In the 9 months since the METR time horizon paper (during which AI time horizons have increased by ~6x), it’s generated lots of attention as well as various criticisms. As one of the main authors, I often see various misinterpretations of our work. While I still believe in the core results, I believe that many people to some extent both overstate the precision of our time horizon measurements and draw conclusions I don’t think the evidence fully supports.

Therefore, I’d like to clarify some of my beliefs about limitations of our methodology and time horizon more broadly—and then clarify what I think are the key conclusions directly supported by our results.

  • Time horizon is not the length of time AIs can work independently
    • Rather, it’s the amount of serial human labor they can replace with a 50% success rate. When AIs solve tasks they’re usually much faster than humans.
  • Time horizon is not precise
    • When METR says “Claude Opus 4.5 has a 50%-time horizon of around 4 hrs 49 mins (95% confidence interval of 1 hr 49 mins to 20 hrs 25 mins)”, we mean those error bars. They were generated via bootstrapping, so if we randomly subsample harder tasks our code would spit out <1h49m 2.5% of the time. I really have no idea whether Claude’s “true” time horizon is 3.5h or 6.5h.
    • Error bars have historically been a factor of ~2 in each direction, worse with current models like Opus 4.5 as our benchmark begins to saturate.
    • Because model performance is correlated, error bars for relative comparisons between models are a bit smaller.
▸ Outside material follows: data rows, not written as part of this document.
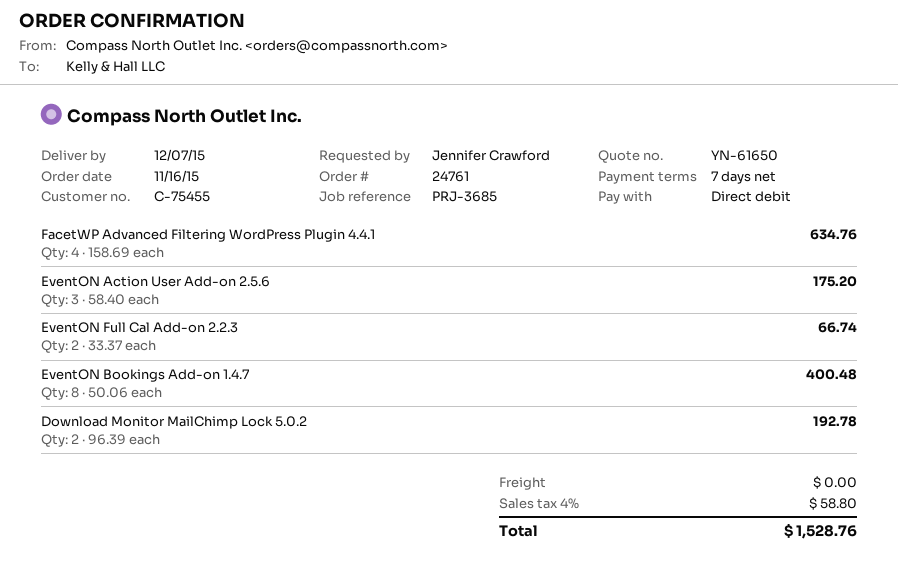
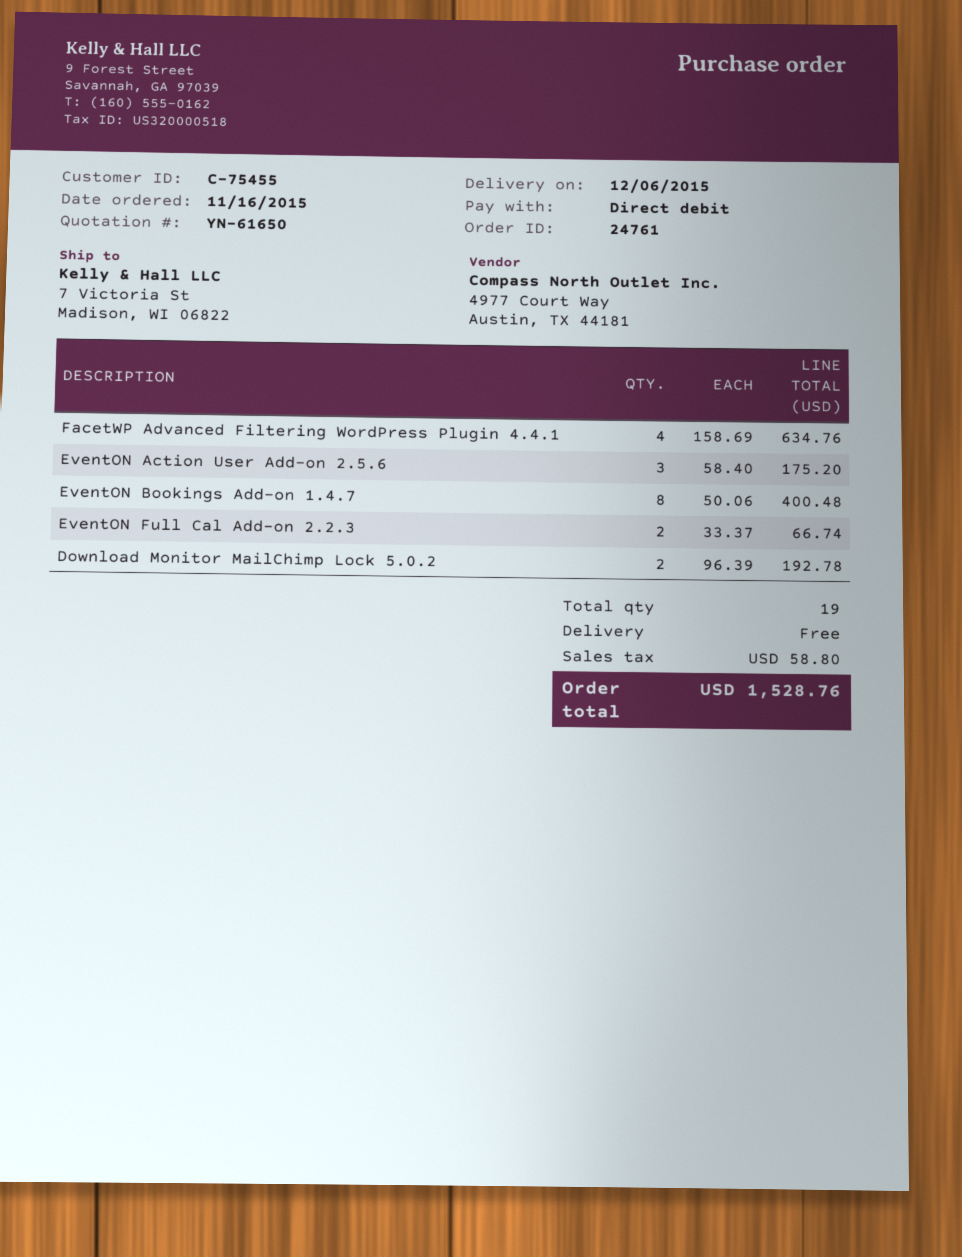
delivery date: 2015-12-07 -> 2015-12-06

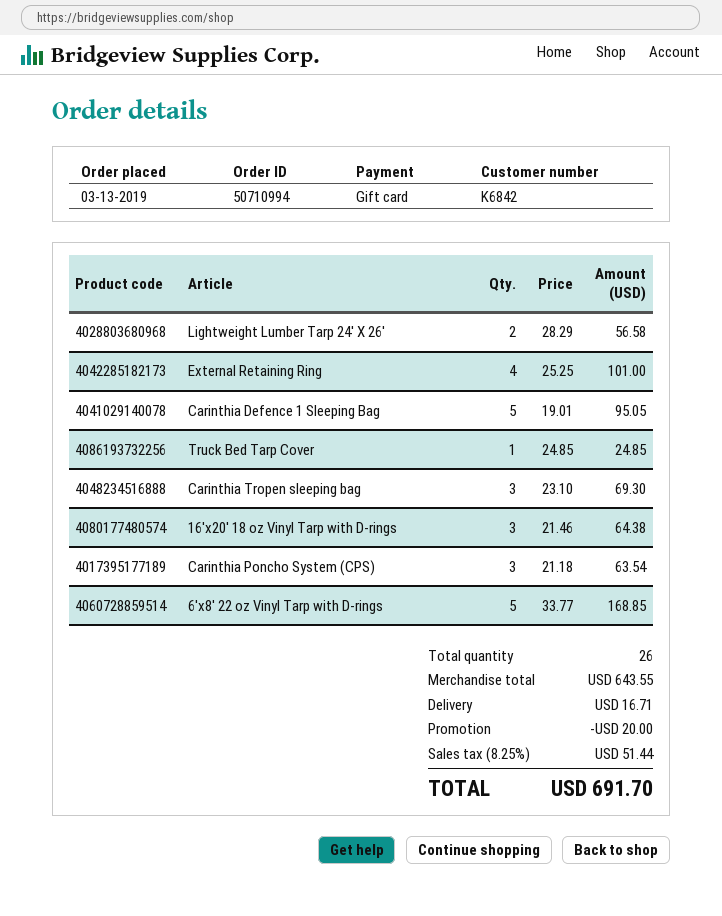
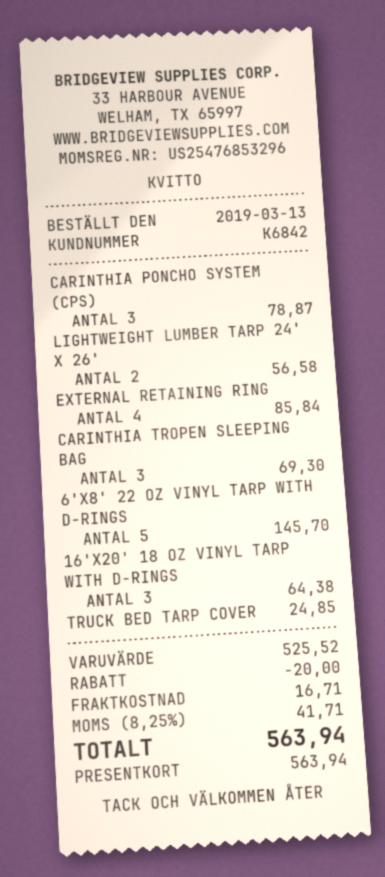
External Retaining Ring: 4 for 101.00 -> 4 for 85.84
Carinthia Defence 1 Sleeping Bag: 5 for 95.05 -> none
Carinthia Poncho System (CPS): 3 for 63.54 -> 3 for 78.87
6'x8' 22 oz Vinyl Tarp with D-rings: 5 for 168.85 -> 5 for 145.70
subtotal: 643.55 -> 525.52
tax: 8.25% = 51.44 -> 8.25% = 41.71
total: 691.70 -> 563.94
But it still makes little sense to care about whether a model is just below frontier, 10% above the previous best model, or 20% above.
  • Time horizon differs between domains by orders of magnitude
    • The original paper measured it on mostly software and research tasks. Applying the same methodology in a follow-up found that time horizons are fairly similar for math, but 40-100x lower for visual computer use tasks, due to eg poor perception.
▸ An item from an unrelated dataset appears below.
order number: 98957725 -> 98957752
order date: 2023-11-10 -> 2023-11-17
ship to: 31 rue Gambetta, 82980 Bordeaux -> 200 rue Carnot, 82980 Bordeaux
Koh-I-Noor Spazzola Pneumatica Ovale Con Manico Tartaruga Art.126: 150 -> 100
    • Claude 4.5 Sonnet’s real-world coffee-making time horizon is only ~2 minutes
  • Time horizon does not apply to every task distribution
    • On SWE-Lancer OpenAI observed that a task’s monetary value (which should be a decent proxy for engineer-hours) doesn’t correlate with a model’s success rate. I still don’t know why this is.
  • Benchmark vs real-world task distribution
    • Like most benchmark developers, we mostly make tasks that models can’t do yet but may be capable of in 1-2 years. Even though we try to design these tasks to be equally “fair” to humans and models, there is still the possibility of selection bias.
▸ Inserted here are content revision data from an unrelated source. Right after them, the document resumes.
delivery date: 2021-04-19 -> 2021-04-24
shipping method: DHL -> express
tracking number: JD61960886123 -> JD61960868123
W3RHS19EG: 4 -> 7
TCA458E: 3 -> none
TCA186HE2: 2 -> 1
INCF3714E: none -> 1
    • Benchmark construction has many design choices. We try to make tasks representative of the real world, but as in any benchmark, there are inherent tradeoffs between realism, diversity, fixed costs (implementation), and variable costs (ease of running the benchmark). Inspect has made this easier but there will obviously be factors that cause our benchmarks to favor or disfavor models.
    • Because anything automatically gradable can be an RL environment, and models are extensively trained using RLVR 1, making gradable tasks that don’t overestimate real-world performance at all essentially means making more realistic RLVR settings than labs, which is hard.
  • Our benchmarks differ from the real world in many ways, some of which are discussed in the original paper.
    • Low vs high context (low-context tasks are isolated and don’t require prior knowledge about a codebase)
    • Well-defined vs poorly defined
    • “Messy” vs non-messy tasks (see section 6.2 of original paper)
  • Different conventions around human baseline times could affect time horizon by >1.25x.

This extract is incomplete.